Por supuesto, caemos en los lugares comunes. Tenemos que pasar por los lugares comunes, tenemos que observarlos, tenemos que descubrir por qué son tan comunes. Reconocer la asociación inconsciente (veloz) del arte con la locura puede servirnos para echar algo de luz a esta discusión confusa. Dejando de lado el problema de la industrialización y comercialización del arte (la actividad artística convertida en un producto de consumo cultural), podemos decir que el arte apunta a zonas de la consciencia que la cultura (el código social que llamamos cultura) no ha sabido (todavía) organizar. El arte apunta a esa zona todavía no organizada de la consciencia —incluso, diría que apunta no a la zona no organizada, sino a la zona no organizable. Don Juan diría: no lo desconocido, sino lo imposible de conocer.
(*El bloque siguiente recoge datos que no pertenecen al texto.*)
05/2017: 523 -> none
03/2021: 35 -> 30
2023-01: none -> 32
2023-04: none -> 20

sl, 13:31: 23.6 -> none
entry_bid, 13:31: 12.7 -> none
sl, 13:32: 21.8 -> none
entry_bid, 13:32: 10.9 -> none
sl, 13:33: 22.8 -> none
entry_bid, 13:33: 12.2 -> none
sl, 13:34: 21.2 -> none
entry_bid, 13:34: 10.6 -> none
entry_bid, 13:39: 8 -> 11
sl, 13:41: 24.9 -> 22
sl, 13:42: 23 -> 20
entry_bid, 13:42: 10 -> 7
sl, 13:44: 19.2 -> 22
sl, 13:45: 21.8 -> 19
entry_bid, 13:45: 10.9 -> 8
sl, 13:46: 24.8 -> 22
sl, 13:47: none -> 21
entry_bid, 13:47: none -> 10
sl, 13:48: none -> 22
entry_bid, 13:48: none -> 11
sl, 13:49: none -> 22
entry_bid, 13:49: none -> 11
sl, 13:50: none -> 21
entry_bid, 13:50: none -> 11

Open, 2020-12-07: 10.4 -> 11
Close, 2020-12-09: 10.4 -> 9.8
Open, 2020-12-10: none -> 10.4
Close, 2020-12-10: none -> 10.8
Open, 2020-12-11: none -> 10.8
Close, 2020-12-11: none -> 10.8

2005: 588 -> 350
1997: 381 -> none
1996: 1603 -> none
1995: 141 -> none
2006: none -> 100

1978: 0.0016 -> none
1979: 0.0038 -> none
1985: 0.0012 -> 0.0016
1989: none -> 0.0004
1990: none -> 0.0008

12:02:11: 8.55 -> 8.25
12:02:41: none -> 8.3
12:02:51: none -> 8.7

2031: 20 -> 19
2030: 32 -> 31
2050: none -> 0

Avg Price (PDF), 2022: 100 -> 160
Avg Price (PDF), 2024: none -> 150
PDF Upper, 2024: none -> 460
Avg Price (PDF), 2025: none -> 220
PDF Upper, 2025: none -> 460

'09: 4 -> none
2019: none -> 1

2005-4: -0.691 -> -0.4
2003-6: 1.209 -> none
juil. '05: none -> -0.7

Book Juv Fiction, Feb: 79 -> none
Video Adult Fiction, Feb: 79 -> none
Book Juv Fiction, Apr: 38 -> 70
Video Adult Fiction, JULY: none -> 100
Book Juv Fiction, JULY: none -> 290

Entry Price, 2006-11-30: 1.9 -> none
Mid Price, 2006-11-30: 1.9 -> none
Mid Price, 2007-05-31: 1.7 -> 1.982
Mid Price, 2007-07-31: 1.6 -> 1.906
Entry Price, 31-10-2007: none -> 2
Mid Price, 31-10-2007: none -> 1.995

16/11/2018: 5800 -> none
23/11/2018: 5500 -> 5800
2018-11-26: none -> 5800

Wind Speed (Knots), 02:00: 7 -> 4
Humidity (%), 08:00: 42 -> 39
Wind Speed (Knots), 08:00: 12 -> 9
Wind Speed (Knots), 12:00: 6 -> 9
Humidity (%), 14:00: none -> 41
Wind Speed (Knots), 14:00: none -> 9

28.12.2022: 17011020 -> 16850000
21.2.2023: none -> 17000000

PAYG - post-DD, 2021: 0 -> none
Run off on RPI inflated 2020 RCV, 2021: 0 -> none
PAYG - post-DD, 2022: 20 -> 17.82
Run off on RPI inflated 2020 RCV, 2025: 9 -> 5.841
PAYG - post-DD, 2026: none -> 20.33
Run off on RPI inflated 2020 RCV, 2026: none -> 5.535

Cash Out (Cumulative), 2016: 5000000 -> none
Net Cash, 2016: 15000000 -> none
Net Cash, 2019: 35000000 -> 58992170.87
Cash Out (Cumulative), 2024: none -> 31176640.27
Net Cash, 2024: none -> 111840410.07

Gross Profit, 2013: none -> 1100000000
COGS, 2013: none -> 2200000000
El punto es que la mente colectiva social tiende a (pretender) organizar esa zona misteriosa —convertimos el misterio en una intriga policial, armamos paquetes turísticos para darnos una vuelta, breve y entendible, por lo Otro. Supongo que eso tampoco está mal, nuestra sensibilidad está tan condicionada por el terror (a lo otro, al cambio, a la vida) que parece necesitar explicaciones sobre lo inexplicable. Como sea, más allá de que expliquemos lo inexplicable, el arte se sale con las suyas, siempre —como una serpiente que se desliza, el arte no se deja agarrar. Hay un impulso que sobrevive en el ser humano, siempre, de girar hacia el misterio. (Ver La torsión poética)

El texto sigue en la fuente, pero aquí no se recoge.